The careless orientalist rhetoric rekindles our country’s historical exclusion and suspicion of the Chinese. Tracing back to the immigration bans in the 1880s, our country has a fascination and anxiety of the Chinese—enraptured by the East’s economic prosperity but fearful that Chinese migrants will take over America’s economy. As Chinese immigrants laid our transcontinental railroad tracks, Congress passed The Chinese Exclusion Act, barring Chinese people from naturalization, legalizing discrimination, and reinforcing America’s conception of aliens. 

Similar to how the San Francisco Plague of 1900-1904 that emerged in San Francisco’s Chinatown justified the denial of rights to the Chinese through discriminatory quarantine measures—the new coronavirus reopens the American media’s imagination. The COVID-19 is the newest chapter in the continual xenophobic narrative depicting the Chinese as the uncivilized, dirty carriers of disease. 

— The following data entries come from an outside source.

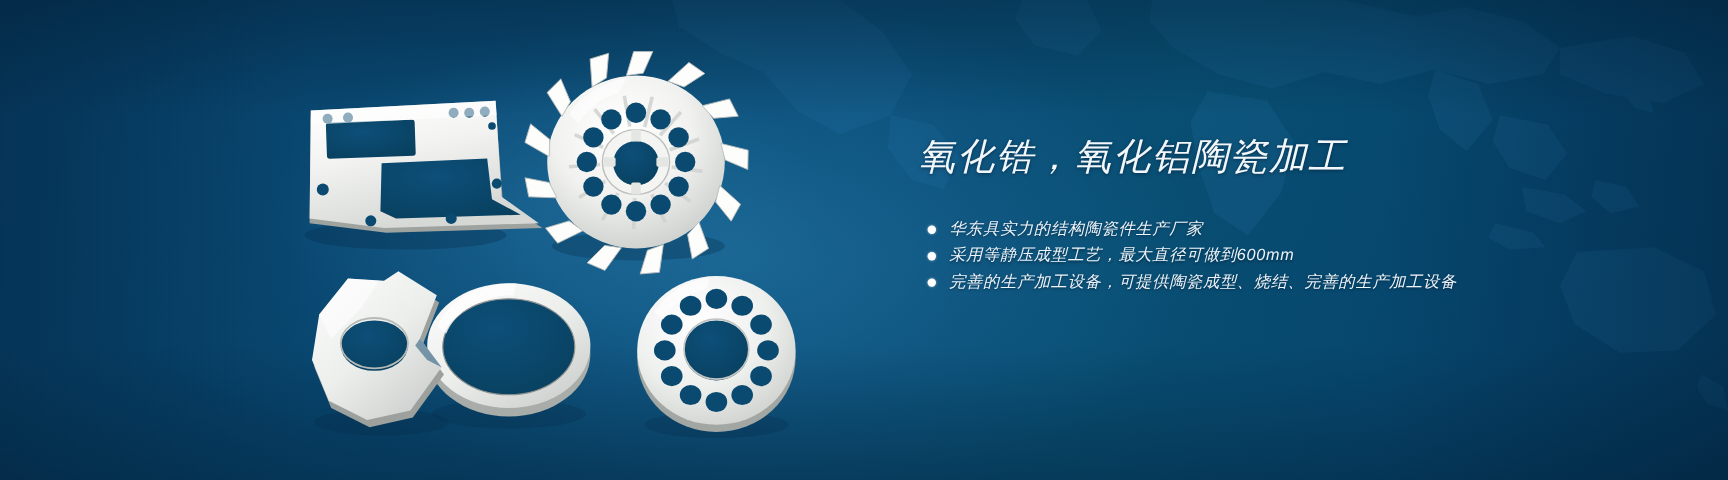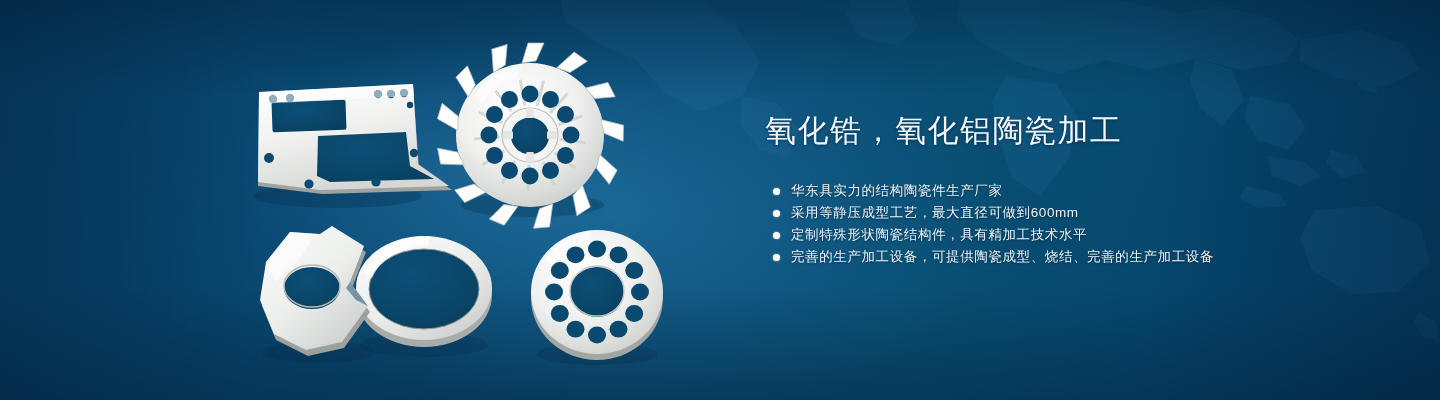--- a/index.html
+++ b/index.html
@@ -4,20 +4,21 @@
 <style>
   html,body{margin:0;padding:0;}
   body{
     width:1440px;height:400px;overflow:hidden;
     font-family:"Liberation Sans","DejaVu Sans",sans-serif;
     background:#06436c;
   }
   .banner{
     position:relative;width:1440px;height:400px;overflow:hidden;
     background:#a16207;
+    font-style:italic;
   }
   
   .bg-base{
     position:absolute;inset:0;
     background:linear-gradient(110deg,#073f68 0%,#07466f 26%,#0a4f78 48%,#085074 64%,#06446c 84%,#053d64 100%);
   }
   .bg-glow{
     position:absolute;inset:0;
     background:radial-gradient(ellipse 560px 320px at 620px 215px,
        rgba(36,118,166,0.62) 0%,
@@ -288,22 +289,18 @@
       <li class="bullet">
         <span class="dot"></span>
         <span>华东具实力的结构陶瓷件生产厂家</span>
       </li>
       <li class="bullet">
         <span class="dot"></span>
         <span>采用等静压成型工艺，最大直径可做到600mm</span>
       </li>
       <li class="bullet">
         <span class="dot"></span>
-        <span>定制特殊形状陶瓷结构件，具有精加工技术水平</span>
-      </li>
-      <li class="bullet">
-        <span class="dot"></span>
         <span>完善的生产加工设备，可提供陶瓷成型、烧结、完善的生产加工设备</span>
       </li>
     </ul>
   </div>
 
 </div>
 
 </body></html>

It’s a recurring motif of the west. Disease outbreaks spark panic that causes the public to adopt xenophobic phrases and theories. In 2012, many thought MERS spread from traditions of eating camel meat when it actually originated from human contact with infected one-humped camels. The name “MERS,” an abbreviation of the “Middle East Respiratory Syndrome,” creates a negative stigma of that region. In 2014, scientists blamed Ebola on the consumption of bat meat in a Guinean village only to learn that it likely began with a two-year-old touching an object infected by bat droppings. Similarly, in this case, many are raising serious concerns on naming the coronavirus the “Wuhan virus.” Don’t blame epidemics on cultural traditions. Don’t isolate accidents caused by a lack of cleanliness to perpetuate xenophobic notions. 

The intense interest surrounding the contagious virus is one not of empathy but fear. Empathy is not mutually exclusive from the medical precautions. With the CDC’s warnings of an outbreak in America, people are increasingly terrorized that the coronavirus will get to them, their campus, home or town. They blame the Chinese, the infected, the “other.” Americans are scared, but so are the Chinese. Their Lunar New Year began with a lockdown restricting 56 million, a shutdown of public transport, and overcrowded hospitals with no cure for a deadly virus. 

In moments like this, be critical of the information catered to us by mainstream media. It’s true—nothing spreads like fear.